Web interface edit records:
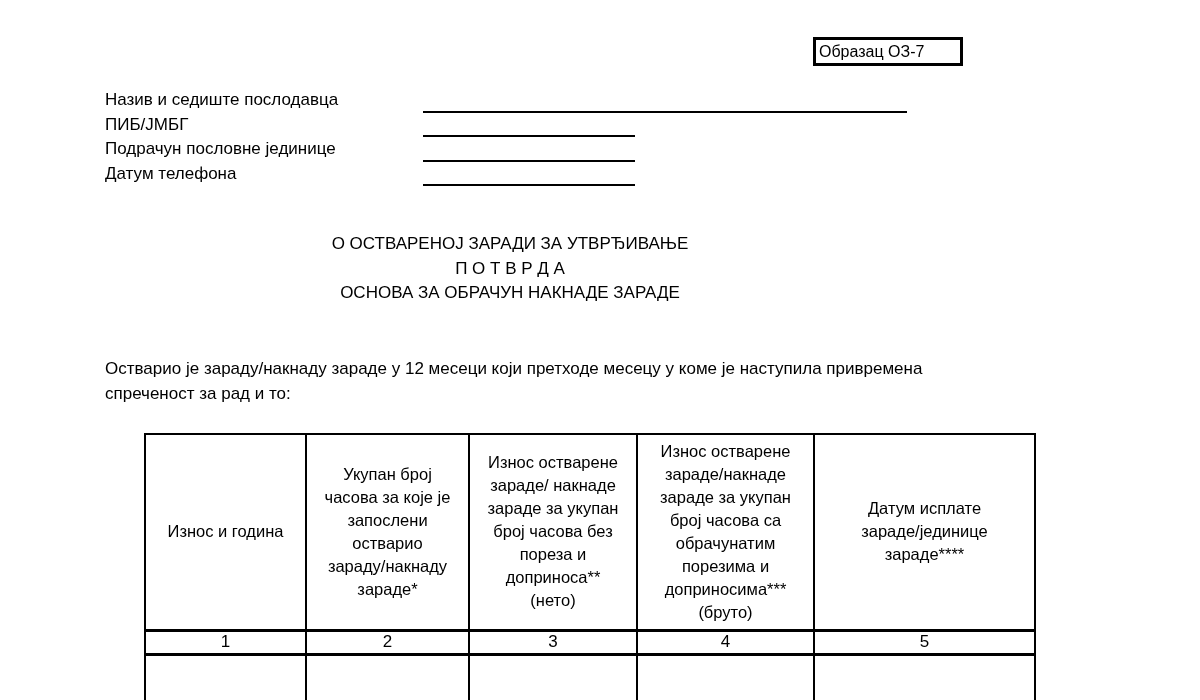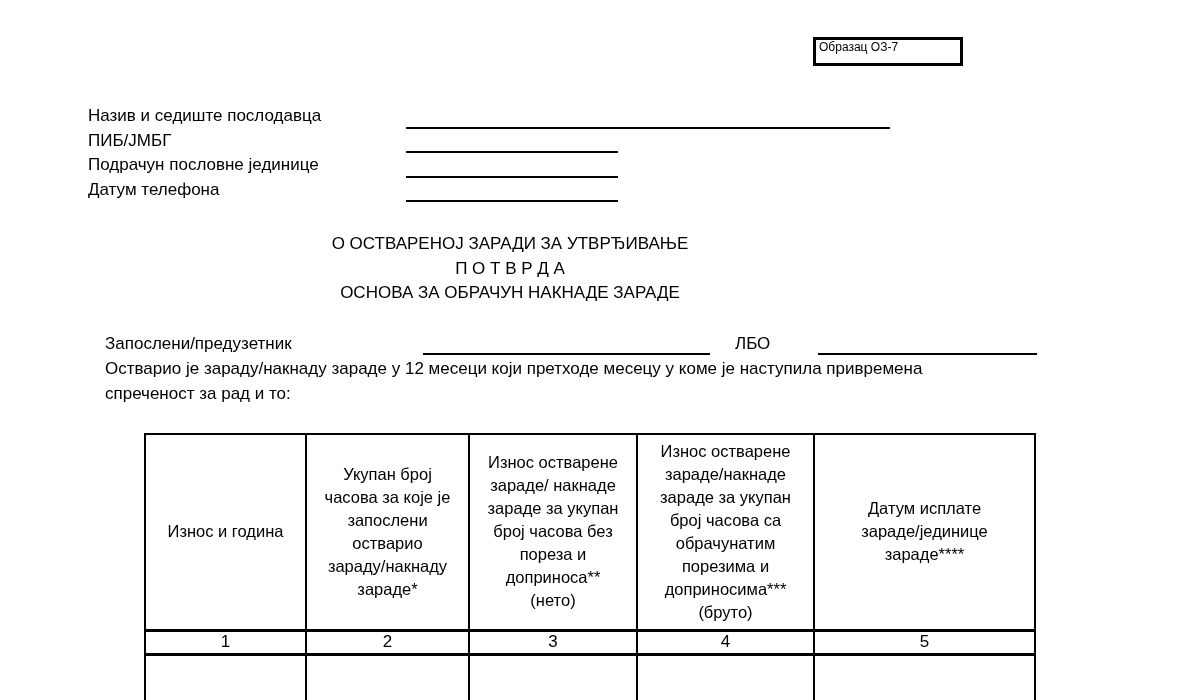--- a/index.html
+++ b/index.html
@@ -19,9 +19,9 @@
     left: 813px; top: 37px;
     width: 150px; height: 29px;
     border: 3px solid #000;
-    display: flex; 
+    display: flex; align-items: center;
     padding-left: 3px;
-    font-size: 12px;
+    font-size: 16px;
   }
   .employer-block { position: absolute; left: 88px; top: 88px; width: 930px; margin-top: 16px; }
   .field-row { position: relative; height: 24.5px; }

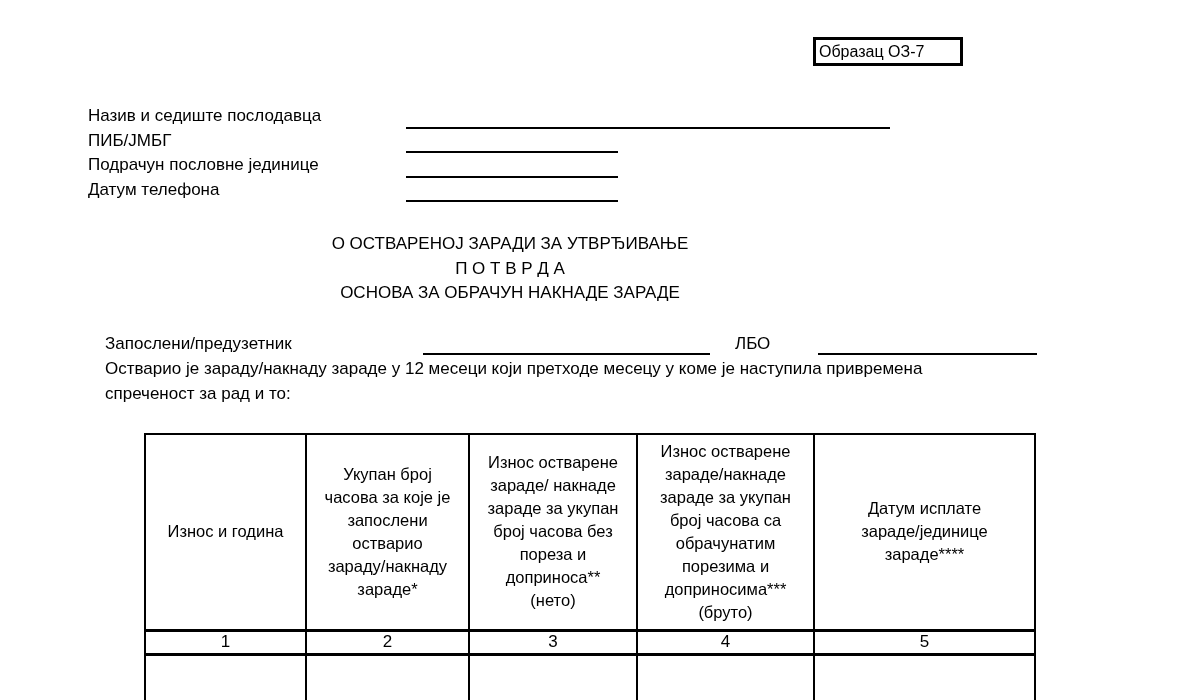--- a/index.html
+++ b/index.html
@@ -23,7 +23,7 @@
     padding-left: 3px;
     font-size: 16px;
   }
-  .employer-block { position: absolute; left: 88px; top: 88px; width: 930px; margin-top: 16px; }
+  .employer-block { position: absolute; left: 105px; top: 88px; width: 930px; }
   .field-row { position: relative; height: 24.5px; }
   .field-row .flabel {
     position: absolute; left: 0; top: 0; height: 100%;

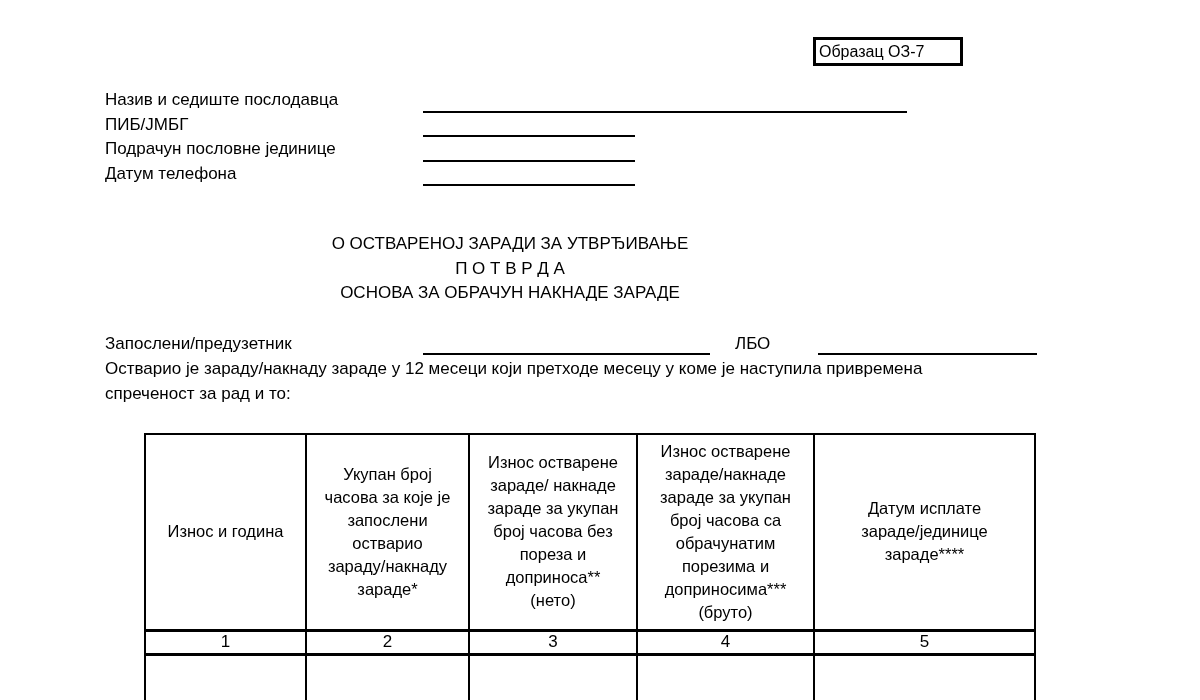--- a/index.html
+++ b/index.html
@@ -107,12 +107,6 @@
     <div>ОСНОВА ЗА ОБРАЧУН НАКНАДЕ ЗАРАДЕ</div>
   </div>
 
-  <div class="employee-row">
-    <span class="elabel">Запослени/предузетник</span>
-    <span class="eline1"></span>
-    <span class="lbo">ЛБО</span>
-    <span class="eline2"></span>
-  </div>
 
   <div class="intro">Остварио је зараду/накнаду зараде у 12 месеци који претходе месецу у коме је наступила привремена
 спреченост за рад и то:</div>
==
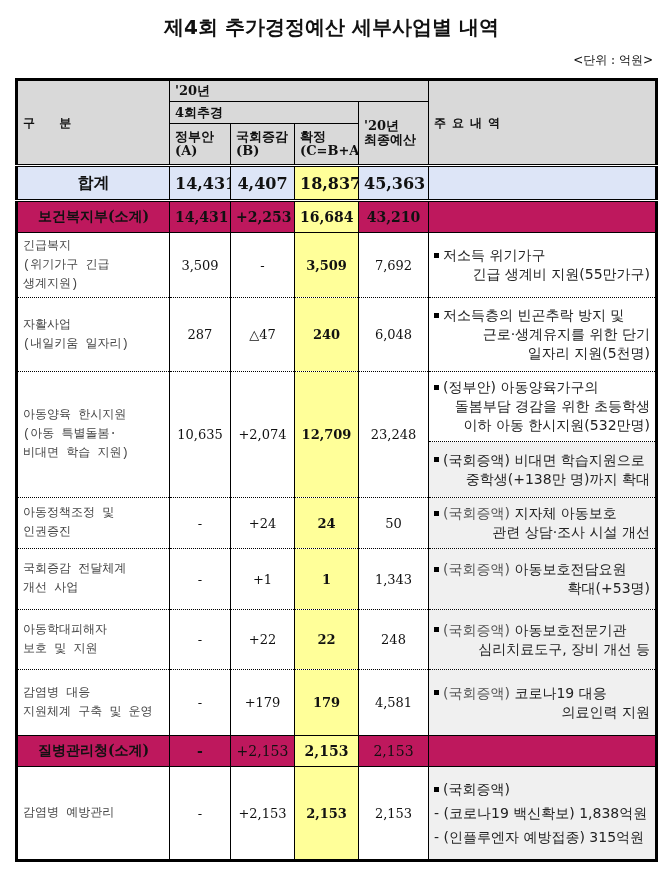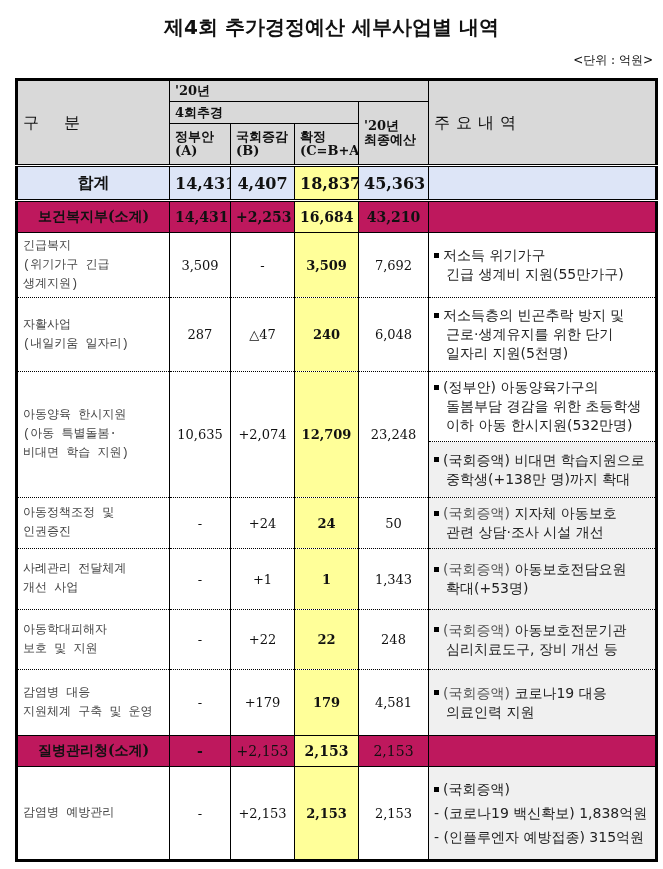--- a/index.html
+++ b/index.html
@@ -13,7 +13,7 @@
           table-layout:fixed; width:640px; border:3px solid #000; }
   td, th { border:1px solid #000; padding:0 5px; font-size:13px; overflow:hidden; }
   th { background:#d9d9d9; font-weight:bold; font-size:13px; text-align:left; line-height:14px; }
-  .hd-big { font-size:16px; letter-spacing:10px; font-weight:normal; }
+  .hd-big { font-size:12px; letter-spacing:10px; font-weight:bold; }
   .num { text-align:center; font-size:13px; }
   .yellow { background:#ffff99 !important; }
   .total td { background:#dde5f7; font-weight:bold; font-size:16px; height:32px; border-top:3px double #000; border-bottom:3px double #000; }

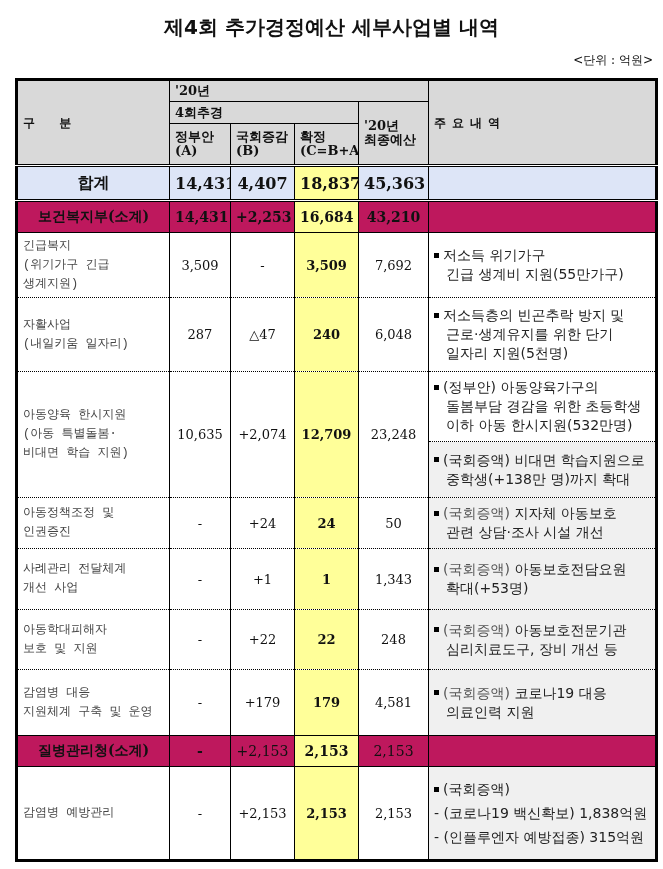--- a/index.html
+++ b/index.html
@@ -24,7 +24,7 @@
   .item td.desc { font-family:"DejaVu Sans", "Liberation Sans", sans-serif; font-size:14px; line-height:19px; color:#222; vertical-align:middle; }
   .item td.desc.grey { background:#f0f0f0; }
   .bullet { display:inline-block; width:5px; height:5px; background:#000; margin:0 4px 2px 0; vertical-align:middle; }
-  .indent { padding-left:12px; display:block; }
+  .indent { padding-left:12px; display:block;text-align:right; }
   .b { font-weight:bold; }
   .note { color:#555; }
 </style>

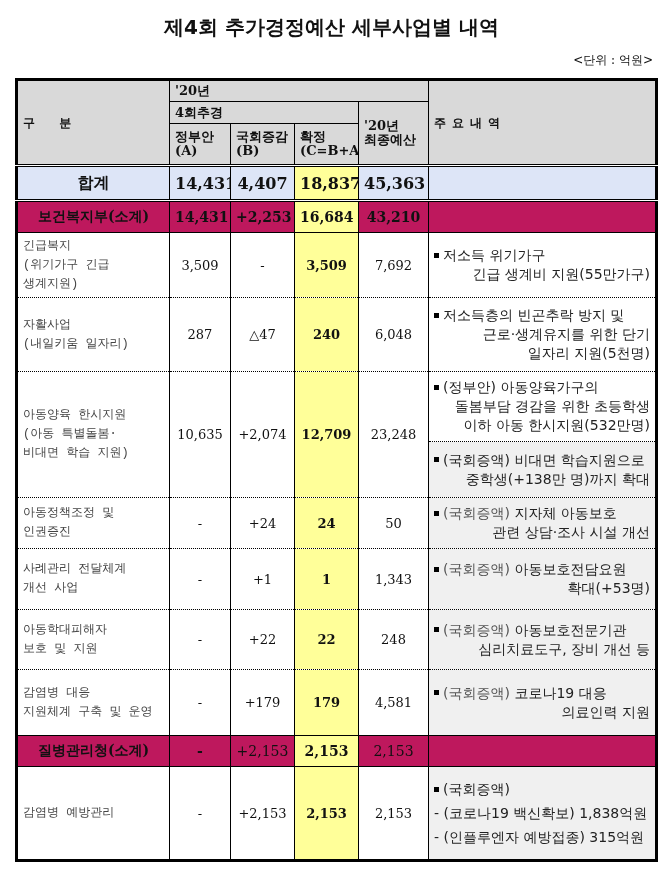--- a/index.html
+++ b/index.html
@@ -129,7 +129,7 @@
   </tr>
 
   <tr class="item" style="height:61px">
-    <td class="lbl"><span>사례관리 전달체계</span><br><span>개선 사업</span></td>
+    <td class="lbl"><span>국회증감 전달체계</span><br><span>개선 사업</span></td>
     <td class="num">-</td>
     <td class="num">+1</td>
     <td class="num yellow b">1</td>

● **TASK STATEMENT**
The copy should hold only the lines from the one with "font-size:16px; letter-spacing:10px; font-weight:normal;" through the one with "display:inline-block; width:5px; height:5px;", exactly as they stand above. Leave out the pictures.

● **RESULT OF THIS EXERCISE**
-  .hd-big { font-size:16px; letter-spacing:10px; font-weight:normal; }
+  .hd-big { font-size:12px; letter-spacing:10px; font-weight:bold; }
   .num { text-align:center; font-size:13px; }
   .yellow { background:#ffff99 !important; }
   .total td { background:#dde5f7; font-weight:bold; font-size:16px; height:32px; border-top:3px double #000; border-bottom:3px double #000; }

--- a/index.html
+++ b/index.html
@@ -24,7 +24,7 @@
   .item td.desc { font-family:"DejaVu Sans", "Liberation Sans", sans-serif; font-size:14px; line-height:19px; color:#222; vertical-align:middle; }
   .item td.desc.grey { background:#f0f0f0; }
   .bullet { display:inline-block; width:5px; height:5px; background:#000; margin:0 4px 2px 0; vertical-align:middle; }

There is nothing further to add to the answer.